MISO officials told the Planning Advisory Committee on Wednesday that they were considering swapping one Southern Indiana project for a second one on which PJM has offered to assume more than one-third of the cost.

Despite a potential $29 million in savings for MISO, transmission developers accused the RTO of disregarding its transmission planning process and not giving stakeholders enough time for review.

The new development came as some stakeholders were still simmering over the way in which MISO approved Entergy’s $187 million out-of-cycle upgrade near Lake Charles, La. Only a few hours before MISO’s presentation to the committee, PAC participants were discussing ways to restructure the out-of-cycle review and approval process to address their concerns. (See Ideas to Reform MISO Out-of-Cycle Process Emerge.)

But it seemed that any goodwill created by potential out-of-cycle reforms had evaporated by the afternoon, when MISO proposed replacing the Southern Indiana project that was judged as having the highest benefit-cost ratio among proposed market congestion projects in the North-Central region: the 345-kV Duff-Coleman project, estimated to cost $67.2 million.

miso
MISO planners are considering replacing the 345-kV Duff-Coleman transmission project (red dotted line) with the 345-kV Rockport-Coleman project (blue dotted line).
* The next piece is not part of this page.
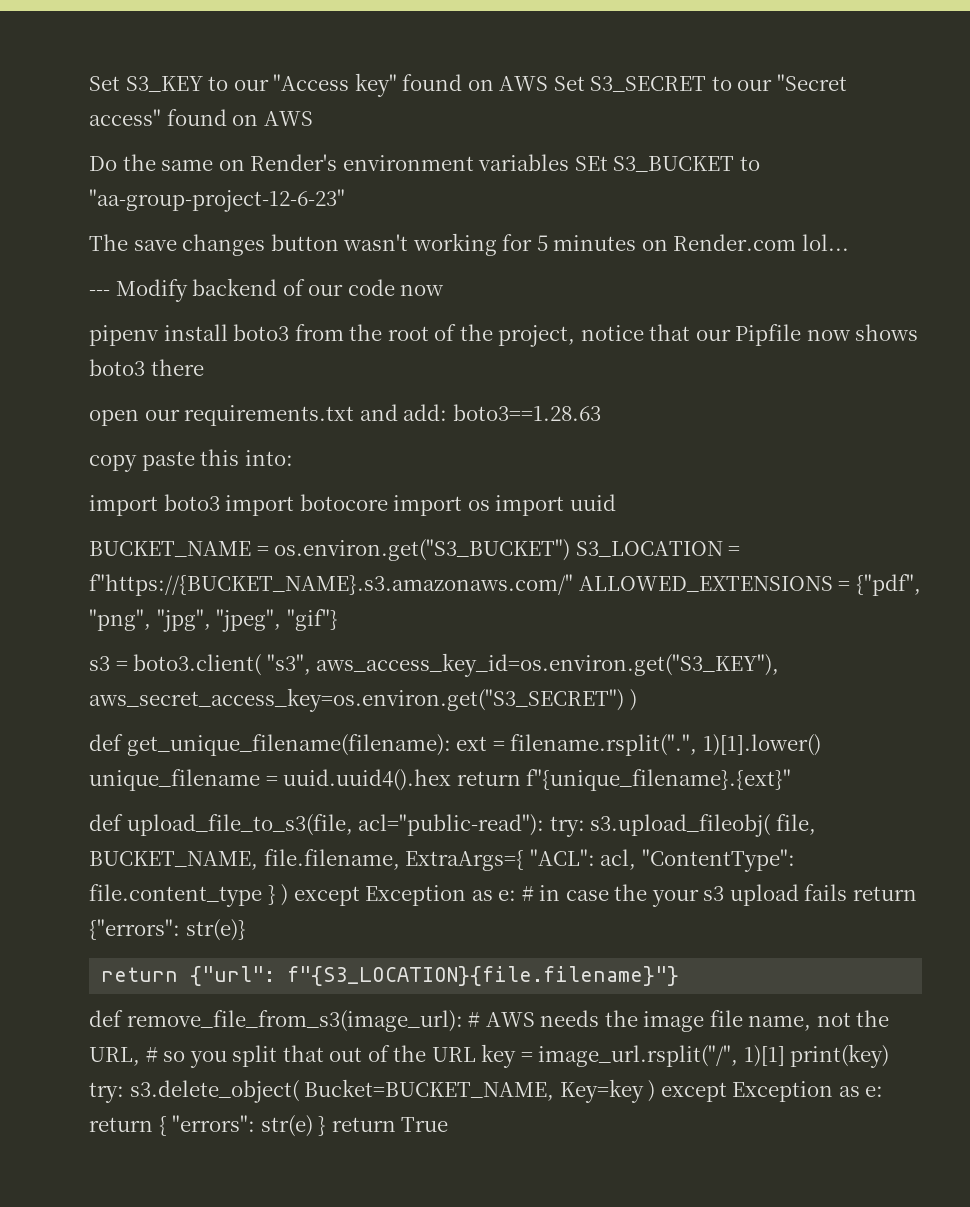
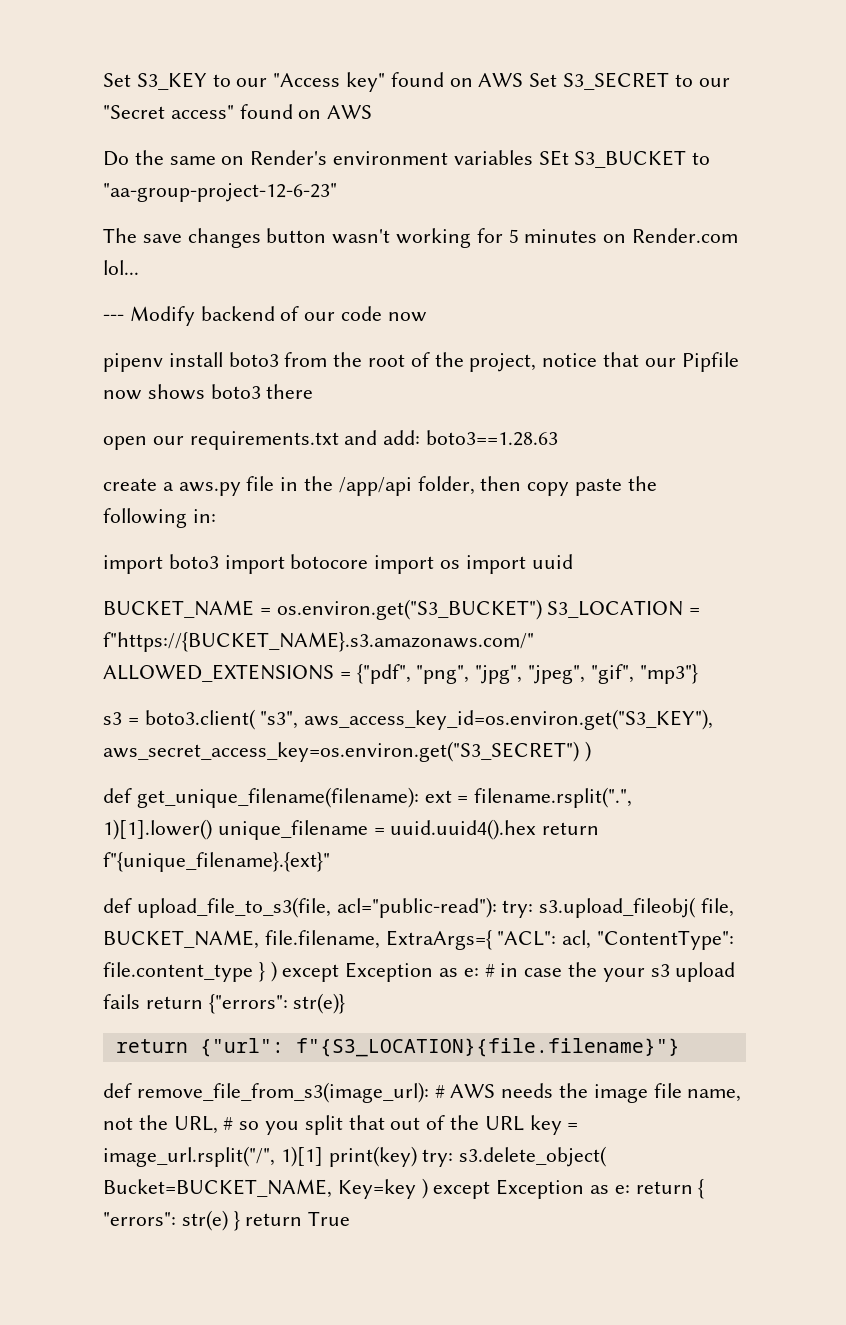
- copy paste this into:
+ create a aws.py file in the /app/api folder, then copy paste the following in:
- BUCKET_NAME = os.environ.get("S3_BUCKET") S3_LOCATION = f"https://{BUCKET_NAME}.s3.amazonaws.com/" ALLOWED_EXTENSIONS = {"pdf", "png", "jpg", "jpeg", "gif"}
+ BUCKET_NAME = os.environ.get("S3_BUCKET") S3_LOCATION = f"https://{BUCKET_NAME}.s3.amazonaws.com/" ALLOWED_EXTENSIONS = {"pdf", "png", "jpg", "jpeg", "gif", "mp3"}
The Rockport-Coleman project’s benefit-cost ratio to MISO jumps from 14.4 to 23.4 when PJM assumes the cost of the transformer. (Click to zoom.)

MISO staff said they are considering replacing Duff-Coleman with the project with the second-highest cost-benefit ratio, the $76 million 345-kV Rockport-Coleman line.

PJM recently proposed picking up the cost of a 765/345-kV transformer connecting the Rockport substation. “This would potentially reduce the total MISO cost by $29 million and make Rockport-Coleman 345-kV … the project with the highest B/C ratio,” according to the presentation.

Stakeholder Feedback Loop

George Dawe, vice president at Duke American Transmission Co., was incredulous.

“What you’re saying is that this needs to be done quickly. And we’ve already heard about the cost estimation process [this morning] and how there’s supposed to be a stakeholder feedback loop and [yet] there’s a whole bunch of things that tend to need to happen at the last minute [without stakeholder review or process], just before the System Planning Committee needs to get a recommendation. And we scurry around to try to find answers,” he said.

‘Rigidity of Process’

Jeff Webb, MISO’s director of planning, denied that the RTO was “flipping gears” or that it was suddenly committing to Rockport-Coleman. Webb said MISO is only exploring the idea because PJM came to the table with an idea that provided potential cost savings.

“The only thing we don’t want to happen is the rigidity of the process, George, to interfere with progress in doing the right thing. And I don’t think [the Federal Energy Regulatory Commission] would want that either, unless in doing so that we are somehow egregiously creating an inequity for someone.”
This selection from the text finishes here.